* **MATERIAL FOR THIS EXERCISE**:

# # # #

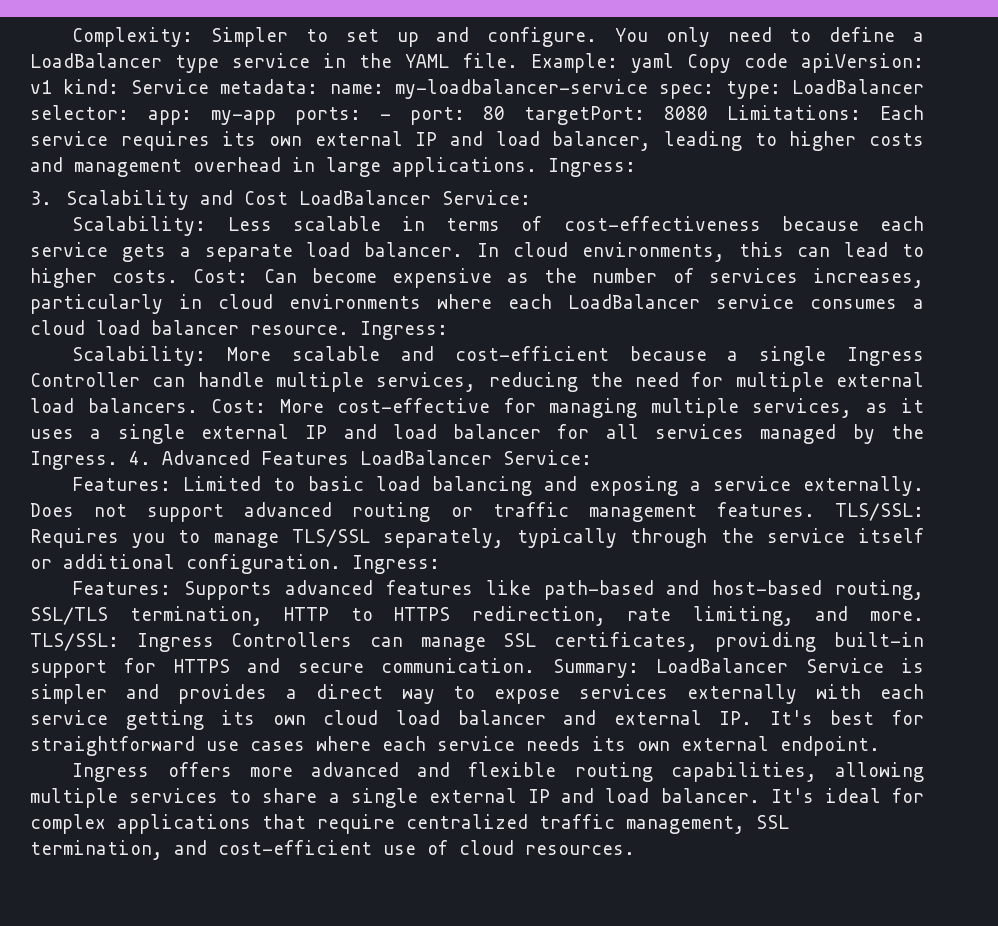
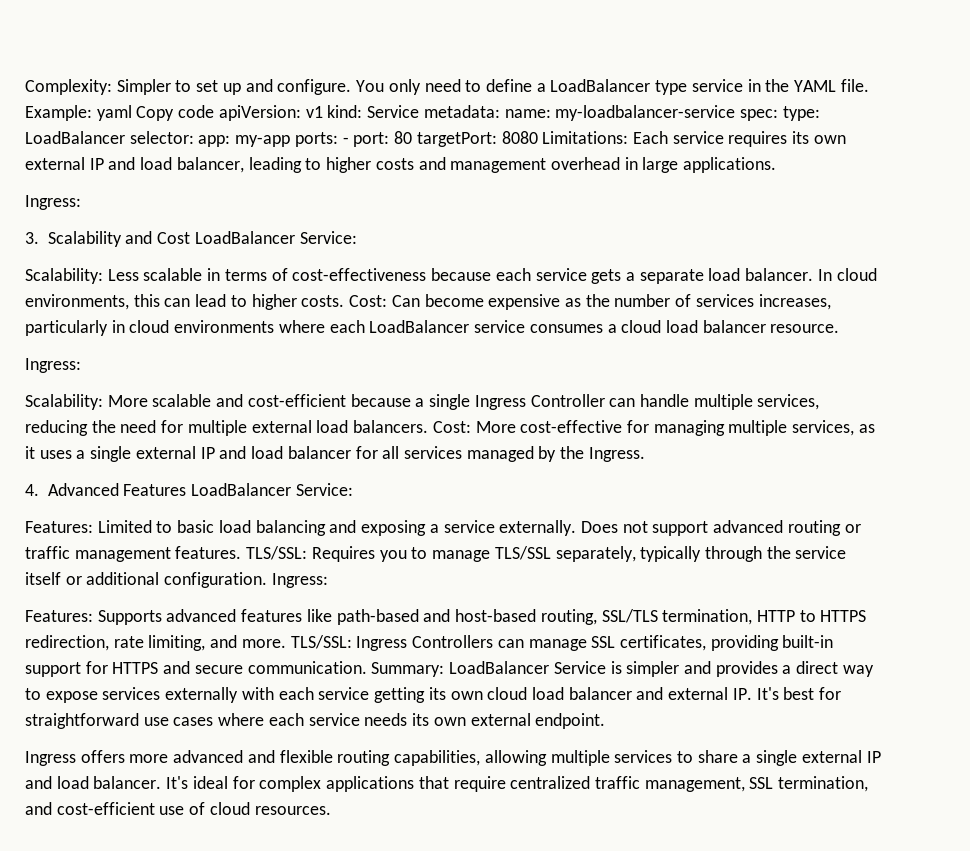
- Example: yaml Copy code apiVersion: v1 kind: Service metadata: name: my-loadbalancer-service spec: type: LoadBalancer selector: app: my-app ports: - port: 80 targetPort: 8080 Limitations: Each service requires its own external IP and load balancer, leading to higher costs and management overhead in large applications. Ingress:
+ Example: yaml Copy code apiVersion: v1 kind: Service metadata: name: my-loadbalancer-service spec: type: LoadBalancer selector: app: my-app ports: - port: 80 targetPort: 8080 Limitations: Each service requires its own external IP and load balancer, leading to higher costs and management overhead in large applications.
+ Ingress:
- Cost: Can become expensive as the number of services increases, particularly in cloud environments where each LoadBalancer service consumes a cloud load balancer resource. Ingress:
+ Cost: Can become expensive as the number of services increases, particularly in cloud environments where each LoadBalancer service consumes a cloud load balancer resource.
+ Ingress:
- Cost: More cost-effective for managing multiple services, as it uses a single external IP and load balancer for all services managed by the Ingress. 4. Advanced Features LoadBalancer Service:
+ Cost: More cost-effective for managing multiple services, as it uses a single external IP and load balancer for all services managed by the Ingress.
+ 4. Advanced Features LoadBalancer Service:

# # # #

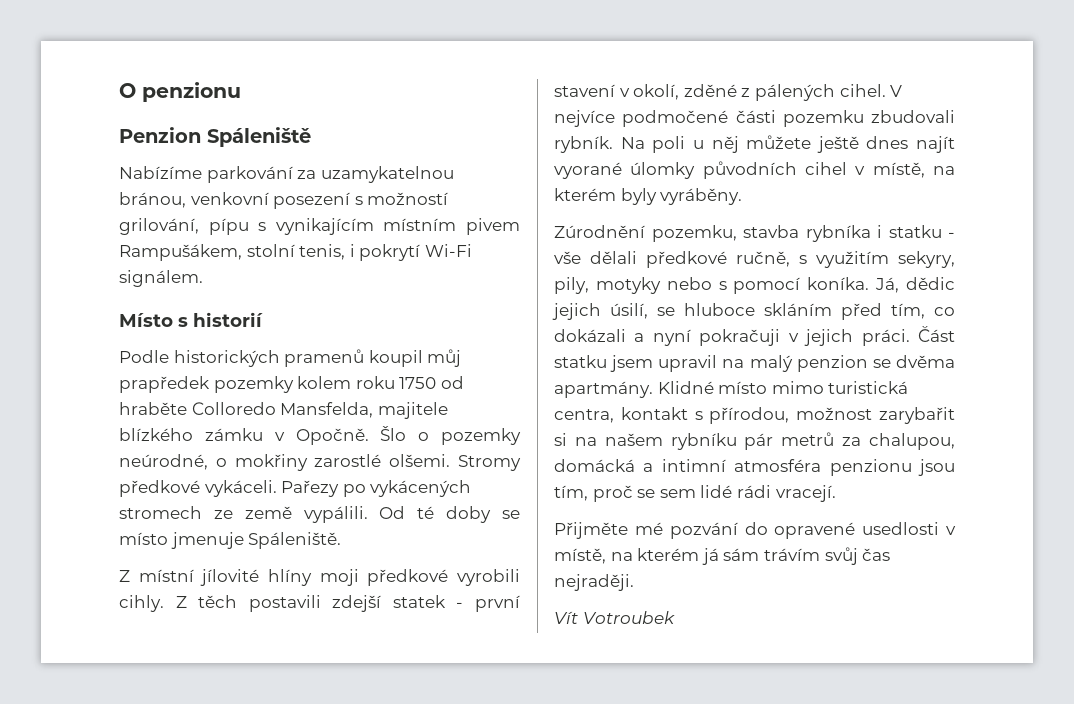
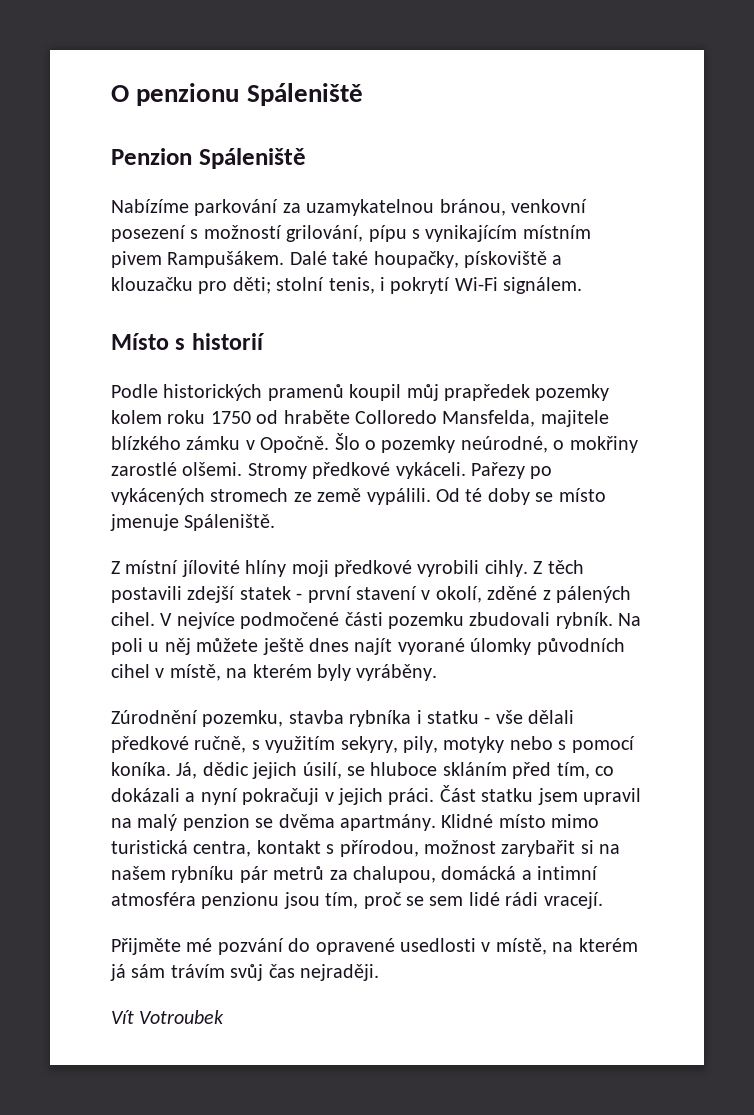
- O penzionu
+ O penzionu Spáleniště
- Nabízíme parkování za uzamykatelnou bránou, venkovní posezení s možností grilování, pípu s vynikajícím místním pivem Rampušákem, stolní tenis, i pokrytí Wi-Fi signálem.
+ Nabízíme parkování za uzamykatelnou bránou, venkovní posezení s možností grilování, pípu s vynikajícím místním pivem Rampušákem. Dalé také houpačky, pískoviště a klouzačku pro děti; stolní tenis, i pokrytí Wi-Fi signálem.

# # # #

Of all the entries above, repeat only the lines from the line that has "- Example: yaml" to the line that has "- Cost: More", both lines included, exactly.

- Example: yaml Copy code apiVersion: v1 kind: Service metadata: name: my-loadbalancer-service spec: type: LoadBalancer selector: app: my-app ports: - port: 80 targetPort: 8080 Limitations: Each service requires its own external IP and load balancer, leading to higher costs and management overhead in large applications. Ingress:
+ Example: yaml Copy code apiVersion: v1 kind: Service metadata: name: my-loadbalancer-service spec: type: LoadBalancer selector: app: my-app ports: - port: 80 targetPort: 8080 Limitations: Each service requires its own external IP and load balancer, leading to higher costs and management overhead in large applications.
+ Ingress:
- Cost: Can become expensive as the number of services increases, particularly in cloud environments where each LoadBalancer service consumes a cloud load balancer resource. Ingress:
+ Cost: Can become expensive as the number of services increases, particularly in cloud environments where each LoadBalancer service consumes a cloud load balancer resource.
+ Ingress:
- Cost: More cost-effective for managing multiple services, as it uses a single external IP and load balancer for all services managed by the Ingress. 4. Advanced Features LoadBalancer Service:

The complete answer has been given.